Added: openssl/branches/wheezy/debian/patches/dont_change_version.patch
===================================================================
--- openssl/branches/wheezy/debian/patches/dont_change_version.patch	                        (rev 0)
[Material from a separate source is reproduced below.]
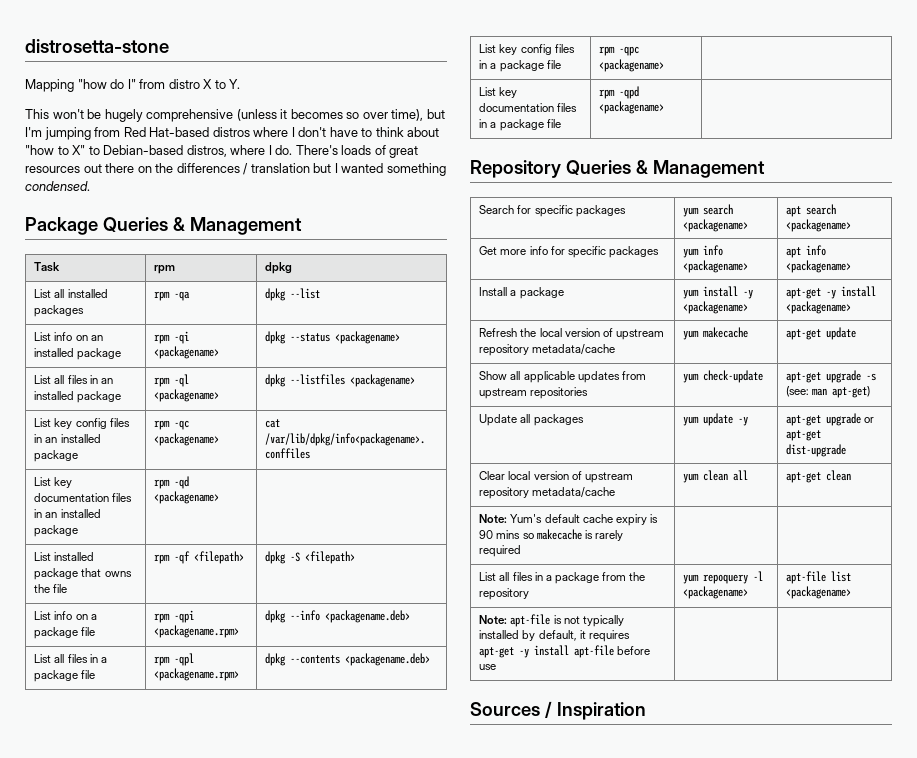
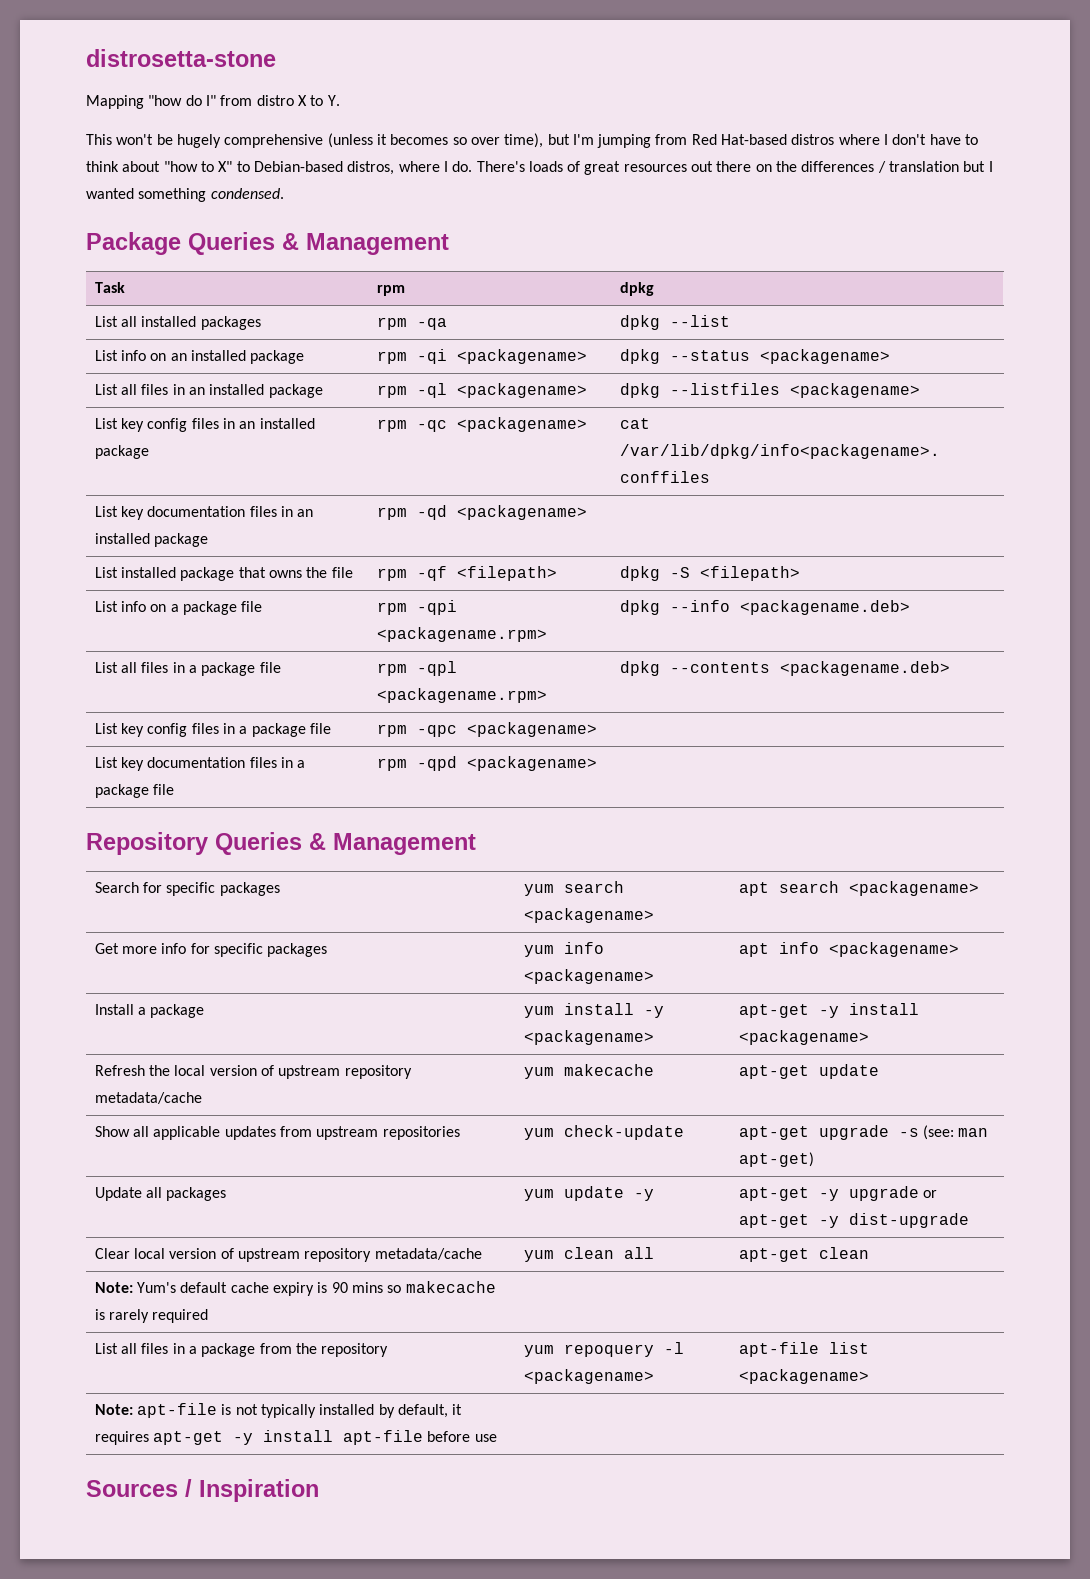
- Update all packages | yum update -y | apt-get upgrade or apt-get dist-upgrade
+ Update all packages | yum update -y | apt-get -y upgrade or apt-get -y dist-upgrade

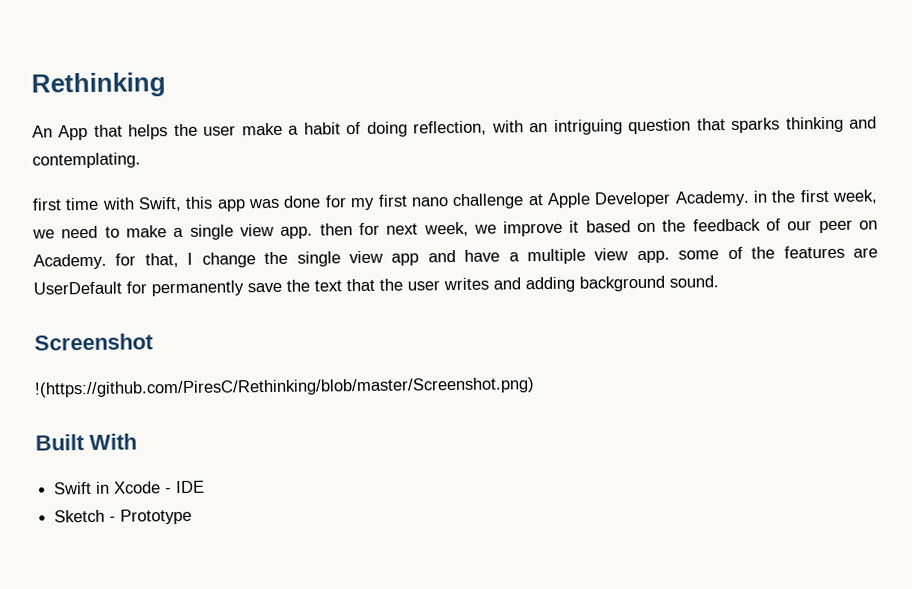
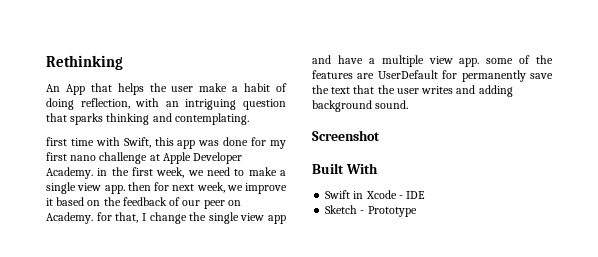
- !(https://github.com/PiresC/Rethinking/blob/master/Screenshot.png)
+++ openssl/branches/wheezy/debian/patches/dont_change_version.patch	2014-01-06 19:29:42 UTC (rev 648)
@@ -0,0 +1,47 @@
+From: "Dr. Stephen Henson" <steve at openssl.org>
+Date: Tue, 24 Dec 2013 18:17:00 +0000
+Subject: [PATCH] Don't change version number if session established
+Origin: upstream, commit:f3dcc8411e518fb0835c7d72df4a58718205260d
+
+When sending an invalid version number alert don't change the
+version number to the client version if a session is already
+established.
+
+Thanks to Marek Majkowski for additional analysis of this issue.
+
+PR#3191
+---
+ ssl/s3_pkt.c  | 2 +-
+ ssl/s3_srvr.c | 3 ++-
+ 2 files changed, 3 insertions(+), 2 deletions(-)
+
+diff --git a/ssl/s3_pkt.c b/ssl/s3_pkt.c
+index c4bc4e7..96ba632 100644
+--- a/ssl/s3_pkt.c
++++ b/ssl/s3_pkt.c
+@@ -335,7 +335,7 @@ fprintf(stderr, "Record type=%d, Length=%d\n", rr->type, rr->length);
+ 			if (version != s->version)
+ 				{
+ 				SSLerr(SSL_F_SSL3_GET_RECORD,SSL_R_WRONG_VERSION_NUMBER);
+-                                if ((s->version & 0xFF00) == (version & 0xFF00))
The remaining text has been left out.